Um sistema por nós construído e operado está a gerar de forma reiterada danos colossais. A imoralidade de obscuros atores, uns mais anónimos que outros, a falha institucional e o impulso consumista criam uma enorme inércia no paradigma poluidor, daí a insuficiência das reformas que têm surgido em reação à crescente pressão social.

Os problemas ambientais decorrentes do nosso sistema produtivo são complexos e entrelaçados com muitos outros, nomeadamente com a desigualdade. Mas afinal a quem devemos o fardo? Historicamente, o ocidente é o maior poluidor carbónico; atualmente, o campeão de emissões de CO2 é a China. Porém, as emissões per capita alteiam na Arábia Saudita, EUA e Canadá. A contabilidade ainda se adensará mais se tivermos em conta quem são os consumidores e os produtores, levantando polémicas sobre como distribuir a autoria moral.

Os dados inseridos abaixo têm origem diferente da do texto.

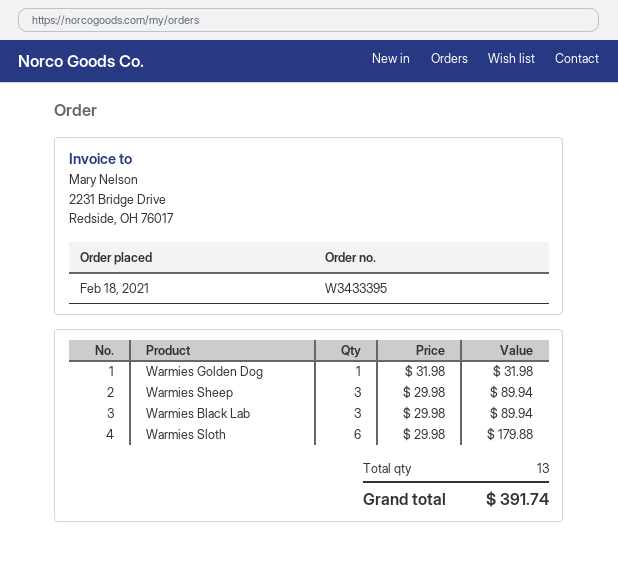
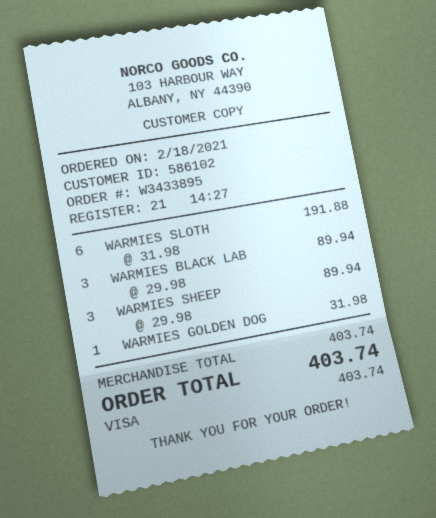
order number: W3433395 -> W3433895
Warmies Sloth: 6 x 29.98 = 179.88 -> 6 x 31.98 = 191.88
total: 391.74 -> 403.74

Foco-me numa porção dessa realidade bem menos propensa a dubiedades, as mais sofridas vítimas das alterações climáticas são quem menos contribuiu para elas.

Os povos pobres, que em pouco beneficiaram com as emissões alheias, veem a sua pobreza multiplicada e a sua dignidade ainda mais menosprezada. A tragicidade das dores daquelas comunidades privadas dos escassos bens materiais que já possuíram e, pior ainda, os subsequentes horrores que as assolam. A fome, porque a terra se desagregou em pó; a migração, porque a permanência no lugar de pertença ameaça a vida; a travessia do deserto que traz uma sede para muitos fatal; a casa que foi levada pelas águas ou lamas e levou gente consigo… Gente que é igual a nós, indubitavelmente igual e digna. Apesar disso, vemos violações reiteradas dos direitos dessa gente, gente assaltada porque se prefere explorar o que é comum e essencial sem conta nem medida. Há uma escolha muito clara que tem sido feita entre a nobreza dos direitos humanos e a opulência dos lucros imensos, a realidade não deixa margem para dúvidas sobre a opção hegemónica. Inqualificável desvirtude.

A realidade ainda é mais dura, a lei internacional não abarca todos estes casos, pelo que há um enorme conjunto de pessoas que veem negado o estatuto de refugiado. E o que recebem como tentativa de compensação não chega, não é apenas solidariedade que se exige, é preciso uma ação conjunta para garantir de forma justa o equilíbrio. Eu não tenho solução perfeita, mas sei que, com as atuais políticas ambientais, estamos a falhar e a falta de coragem em tomar medidas efetivas só agiganta o problema. O custo de cada adiamento cresce incontrolavelmente e, com isso, as soluções exigem uma mudança mais radical no nosso modo de produzir e consumir, ou seja, na nossa organização socioeconómica. Alterar o modus vivendi de forma abrupta é um desafio repleto de facilitismos, é preciso não ceder aos oportunistas cantos de sereia fermentados em medo.

Os ritmos apressados a que esses perigos se presentificam exigem prontidão comum. Só a cooperação internacionalista pode resgatar este mundo e toda a nossa gente.